Task prompt: The records that follow are to be given again exactly, with their pictures omitted.

Records:

--------

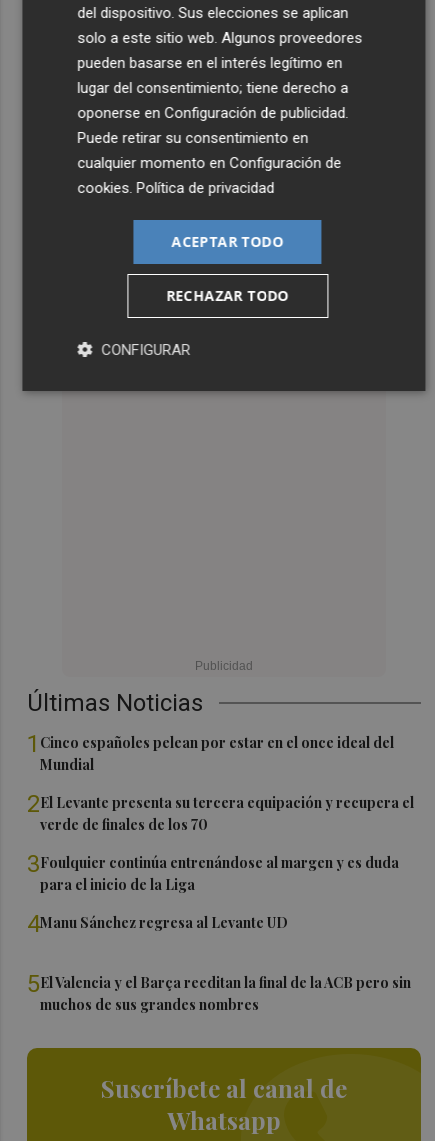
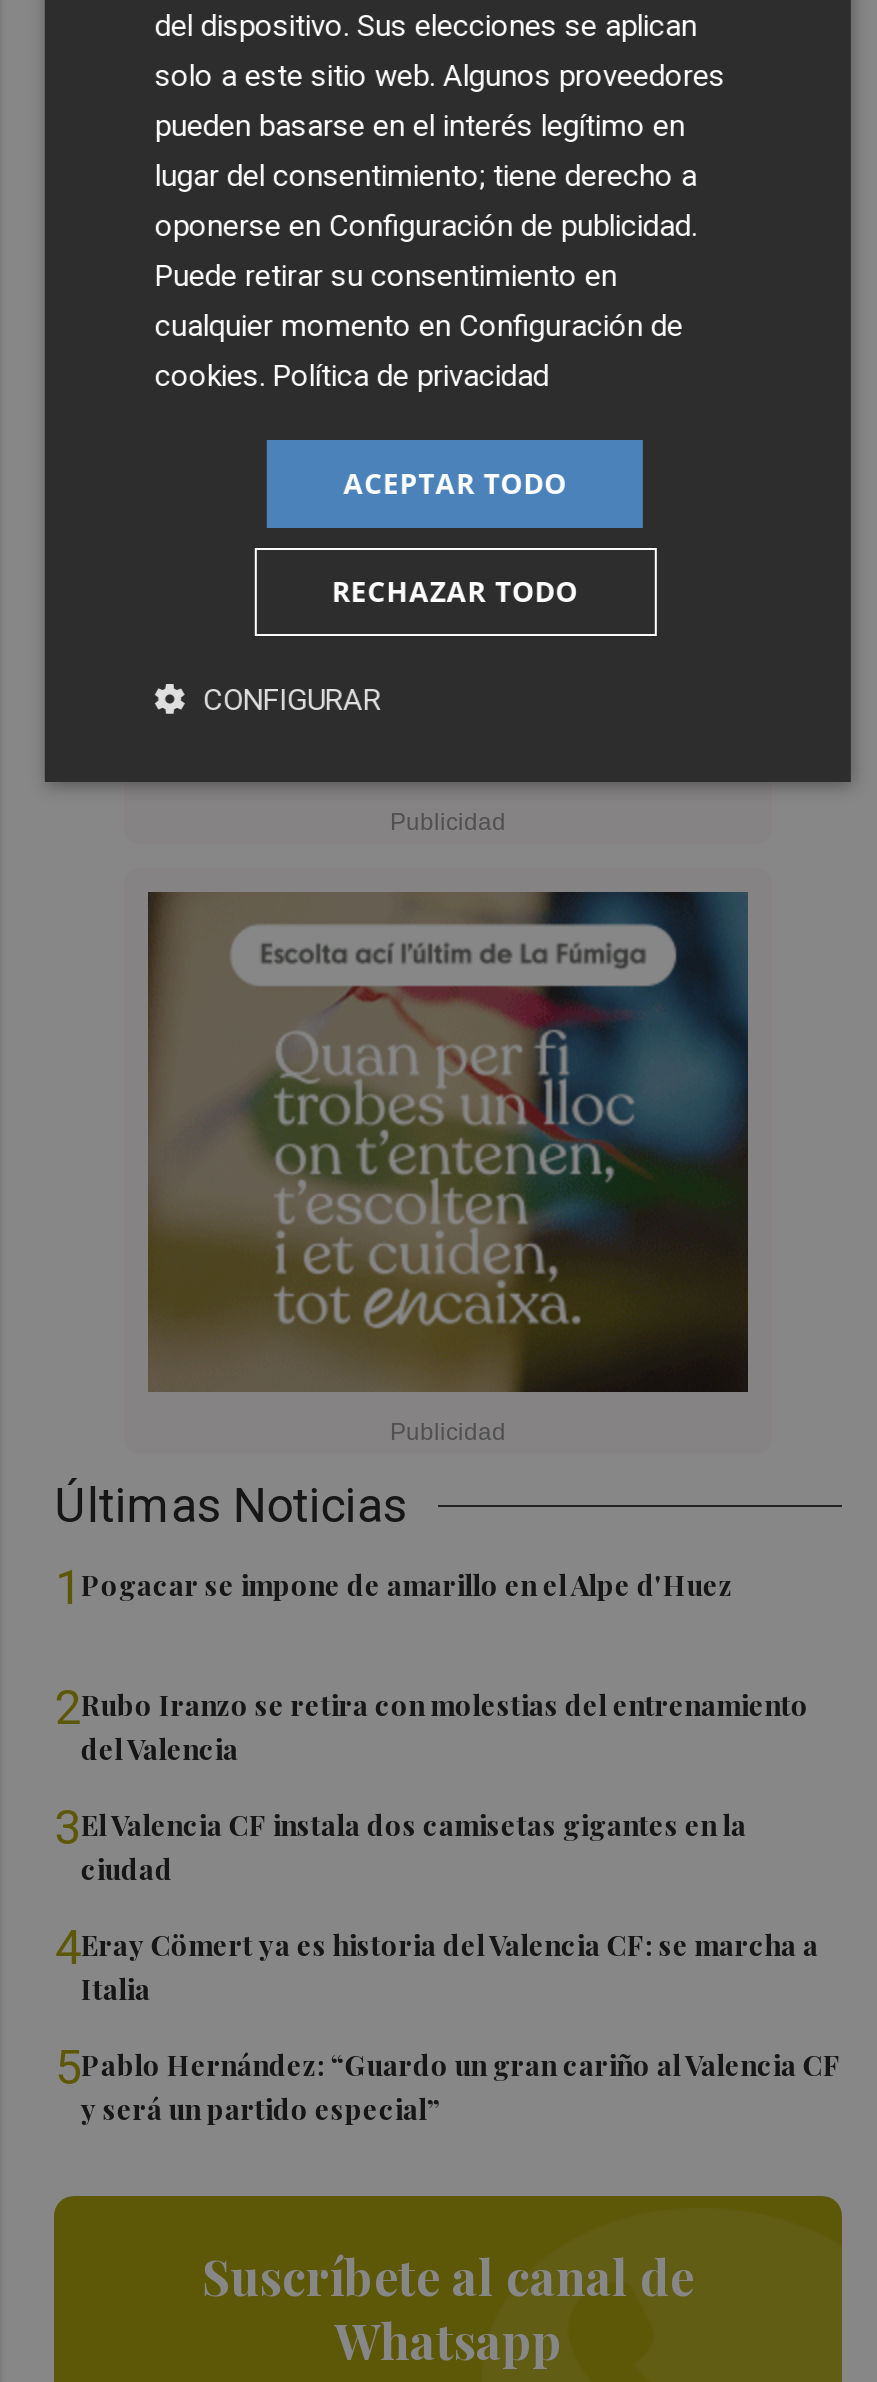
none -> [146,892,750,1394] [image]
[27,730,394,774] 1 Cinco españoles pelean por estar en el once ideal del | Mundial -> [55,1560,733,1616] 1 Pogacar se impone de amarillo en el Alpe d'Huez
[27,790,414,834] 2El Levante presenta su tercera equipación y recupera el | verde de finales de los 70 -> [55,1680,809,1768] 2Rubo Iranzo se retira con molestias del entrenamiento | del Valencia
[27,850,399,894] 3Foulquier continúa entrenándose al margen y es duda | para el inicio de la Liga -> [55,1800,747,1888] 3El Valencia CF instala dos camisetas gigantes en la | ciudad
[27,910,288,938] 4Manu Sánchez regresa al Levante UD -> [55,1920,819,2008] 4Eray Cömert ya es historia del Valencia CF: se marcha a | Italia
[27,970,411,1014] 5El Valencia y el Barça reeditan la final de la ACB pero sin | muchos de sus grandes nombres -> [55,2040,841,2128] 5Pablo Hernández: “Guardo un gran cariño al Valencia CF | y será un partido especial”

--------

Response:
none -> [146,892,750,1394] [image]
[27,730,394,774] 1 Cinco españoles pelean por estar en el once ideal del | Mundial -> [55,1560,733,1616] 1 Pogacar se impone de amarillo en el Alpe d'Huez
[27,790,414,834] 2El Levante presenta su tercera equipación y recupera el | verde de finales de los 70 -> [55,1680,809,1768] 2Rubo Iranzo se retira con molestias del entrenamiento | del Valencia
[27,850,399,894] 3Foulquier continúa entrenándose al margen y es duda | para el inicio de la Liga -> [55,1800,747,1888] 3El Valencia CF instala dos camisetas gigantes en la | ciudad
[27,910,288,938] 4Manu Sánchez regresa al Levante UD -> [55,1920,819,2008] 4Eray Cömert ya es historia del Valencia CF: se marcha a | Italia
[27,970,411,1014] 5El Valencia y el Barça reeditan la final de la ACB pero sin | muchos de sus grandes nombres -> [55,2040,841,2128] 5Pablo Hernández: “Guardo un gran cariño al Valencia CF | y será un partido especial”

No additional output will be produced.